Today we’d like to introduce you to Dustin Brown.

So, before we jump into specific questions about the business, why don’t you give us some details about you and your story.
My passion for telling character-driven, socially conscious stories grew out of a rebellion towards the overly conservative culture of the small Southern town where I was raised. From as early as I can remember, I had a video camera in my hands. What started as “home movies” with a couple friends and my parent’s camcorder, developed into a lifelong passion. I studied filmmaking in undergrad at Santa Monica College and then the grad program in Directing at the American Film Institute. I’ve been fortunate to work in many aspects of the film industry, from an actor when I was young, to working for many years as an editor, and as a writer/director on many internationally recognized short films. Currently, I’m developing my first feature-length film, SOLIDARITY, based on the award-winning short.

Overall, has it been relatively smooth? If not, what were some of the struggles along the way?
Yes and no. Some films are easier to get made than others. You never really know how long it’ll take to get a project off the ground. The film industry is extremely competitive, and it takes a substantial amount of money to get a film made, but I’ve taken to heart the idea that “the obstacle is the way”. Often times struggle only makes you stronger and limitations force you to be more creative. I find absolute joy in the creative process, being on set, working with actors, the DP, the relationships, seeing the film come to life. That makes it all worthwhile.
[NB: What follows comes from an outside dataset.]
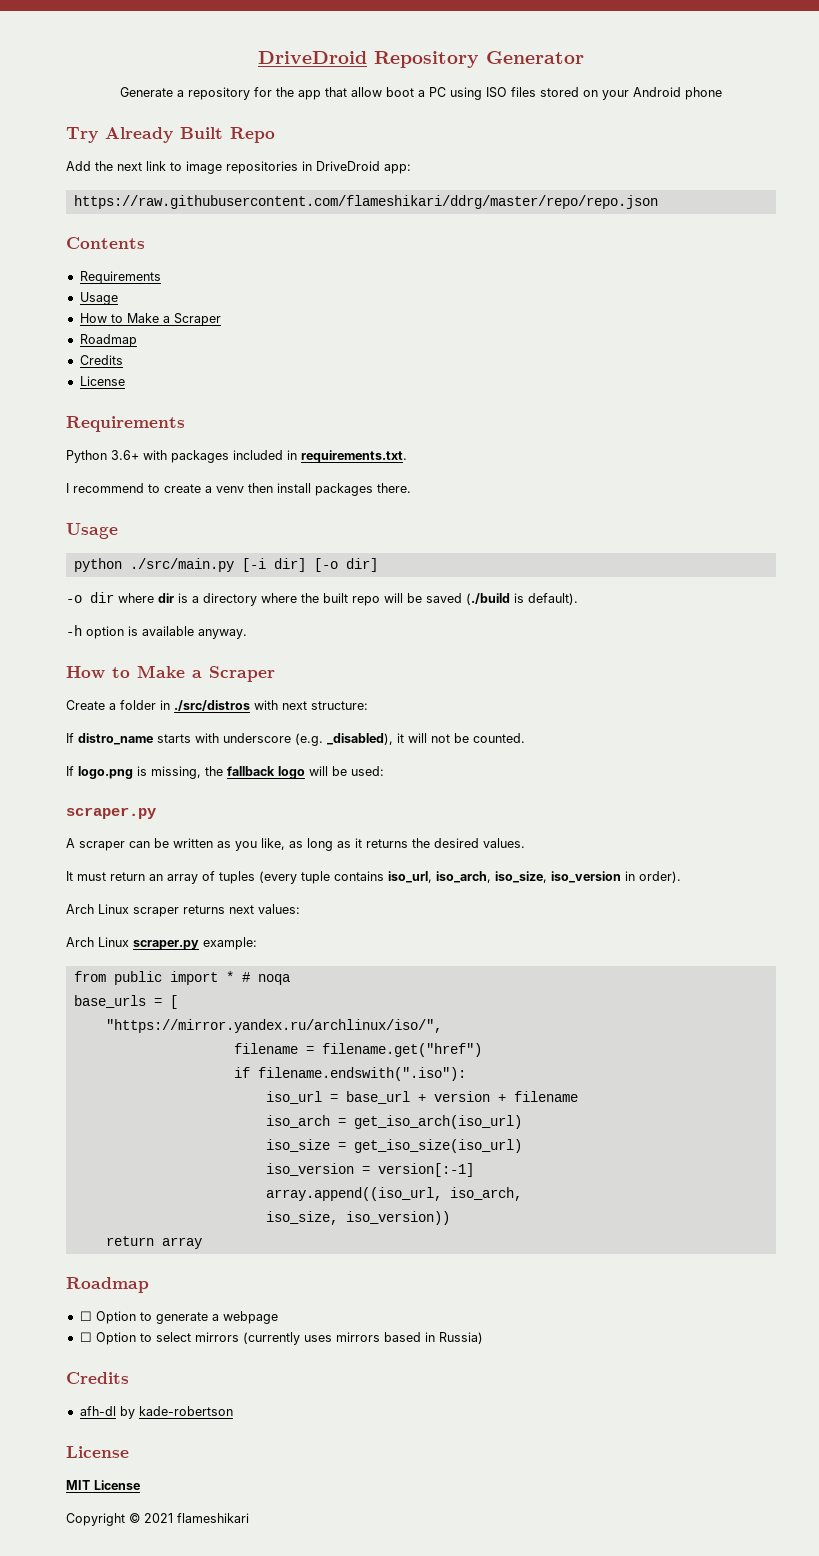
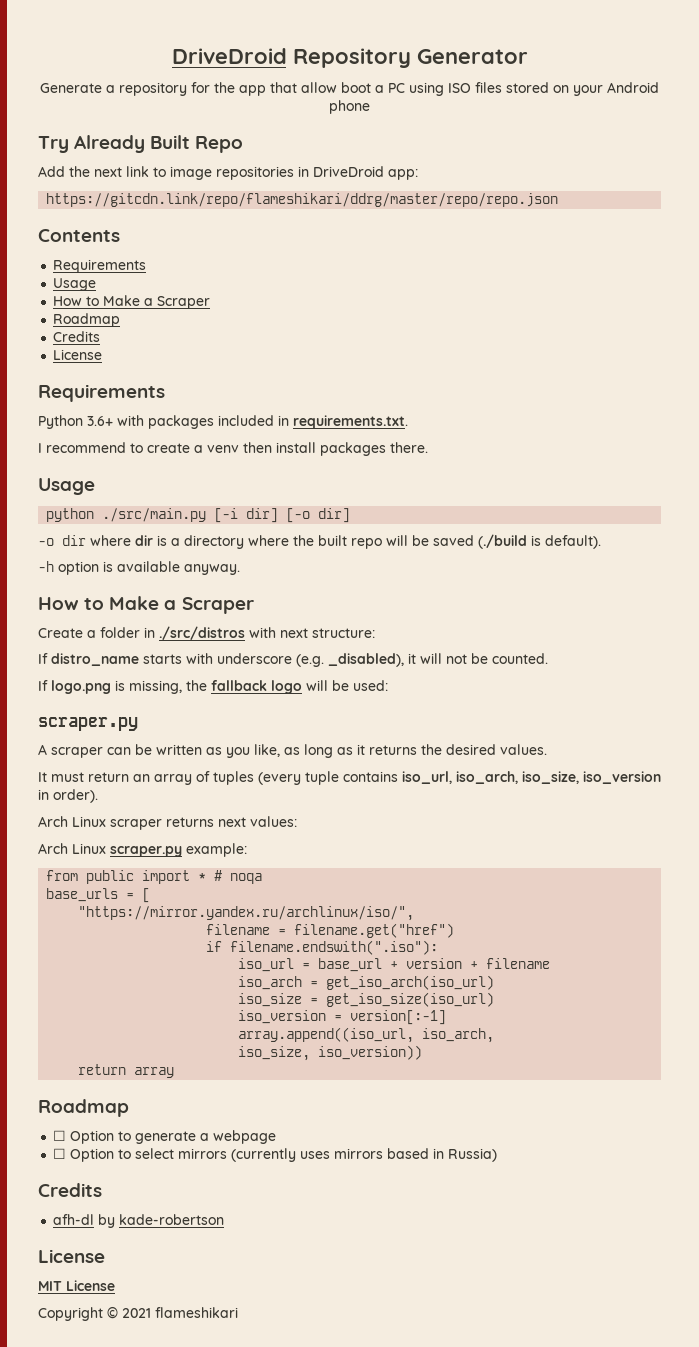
- https://raw.githubusercontent.com/flameshikari/ddrg/master/repo/repo.json
+ https://gitcdn.link/repo/flameshikari/ddrg/master/repo/repo.json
Please tell us about Dustin Todd Films.
I started the social-impact production company Dustin Todd Films in 2007 – to tell stories that can inspire compassion and affect change. We’ve produced documentaries, music videos, branded content, but the real focus is on narrative storytelling with short and feature-length films. I’m most proud of several of the successful short films we’ve made: CLARITY, was my AFI thesis film, a sci-fi thriller, which had a great festival run and is currently getting distribution.

The film SOLIDARITY is an unflinching look at undocumented labor in Los Angeles through the eyes of a Mexican seamstress and a Lithuanian butcher, who don’t know each other, yet their lives become intimately connected. The film screened in competition at the 2014 Cannes Film Festival, was nominated for a BAFTA U.S. Student Film Award, and was recognized at festivals all over the world including winning Best Short Film at the San Diego Film Festival. As I mentioned, we’re currently making this film into a feature.
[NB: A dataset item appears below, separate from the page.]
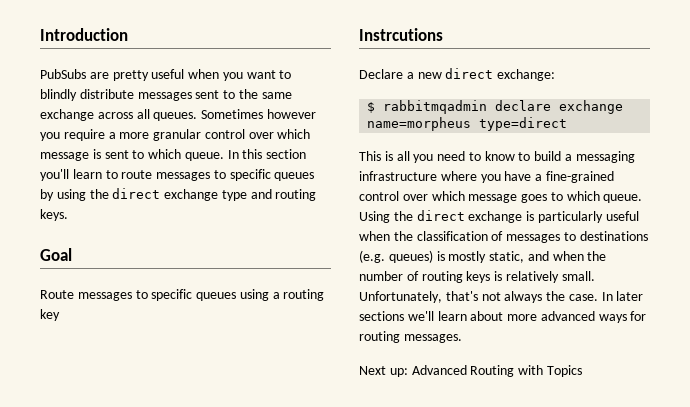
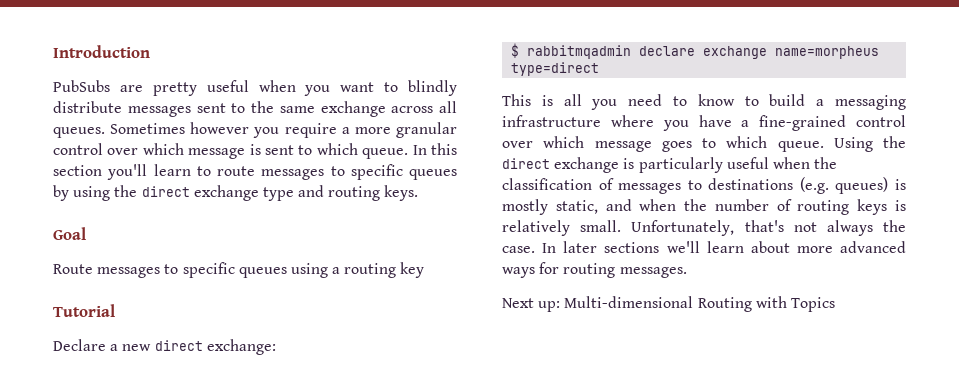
- Instrcutions
+ Tutorial
- Next up: Advanced Routing with Topics
+ Next up: Multi-dimensional Routing with Topics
You can watch the short here:

If you had to go back in time and start over, would you have done anything differently?
It’s easy to look back and think what could I have done differently, wishing I had the knowledge then that I have now. But honestly, every success or failure is a learning process, failure is the best teacher, and with every film I’ve pushed myself to do something I’ve never done before. So I wouldn’t change much. I’m looking towards the future, to what’s to come.
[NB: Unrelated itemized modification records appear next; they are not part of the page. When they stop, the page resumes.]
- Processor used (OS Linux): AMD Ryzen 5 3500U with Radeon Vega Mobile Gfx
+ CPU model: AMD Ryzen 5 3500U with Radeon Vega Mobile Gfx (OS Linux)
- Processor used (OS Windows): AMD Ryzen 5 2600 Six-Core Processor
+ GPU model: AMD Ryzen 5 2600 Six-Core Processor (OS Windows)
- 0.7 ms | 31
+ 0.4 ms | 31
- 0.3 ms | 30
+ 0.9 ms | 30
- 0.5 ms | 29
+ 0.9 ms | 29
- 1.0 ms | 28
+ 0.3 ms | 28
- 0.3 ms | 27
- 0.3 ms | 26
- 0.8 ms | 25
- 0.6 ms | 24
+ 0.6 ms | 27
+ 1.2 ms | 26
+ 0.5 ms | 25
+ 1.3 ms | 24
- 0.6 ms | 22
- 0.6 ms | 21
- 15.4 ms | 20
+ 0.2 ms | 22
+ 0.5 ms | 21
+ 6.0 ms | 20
What quality or characteristic do you feel is most important to your success?
Film has the incredible power to reach people across the world. It can have a profound influence on our culture, our worldview, and how we treat each other. As a writer/director, I feel a responsibility to have a positive impact and speak truth through the medium.
Making a film is ultimately about how you see the world. It’s personal expression. And what I see today is a world of great contrasts and contradictions. A humanity capable of such empathy and compassion, where our similarities far outweigh our differences; and yet, there’s so much injustice, so much hatred and hardship and these things are not by accident. They are designed by systems of power and exploitation, where capitalism has institutionalized greed and a brutal self interest. I see all this and I feel compelled to tell stories that radically cut against the grain, that expand our empathy. I believe in the transformative power of film. That’s how I find success in my work. When a film that’s personal to me resonates with others and brings people closer together, that’s success.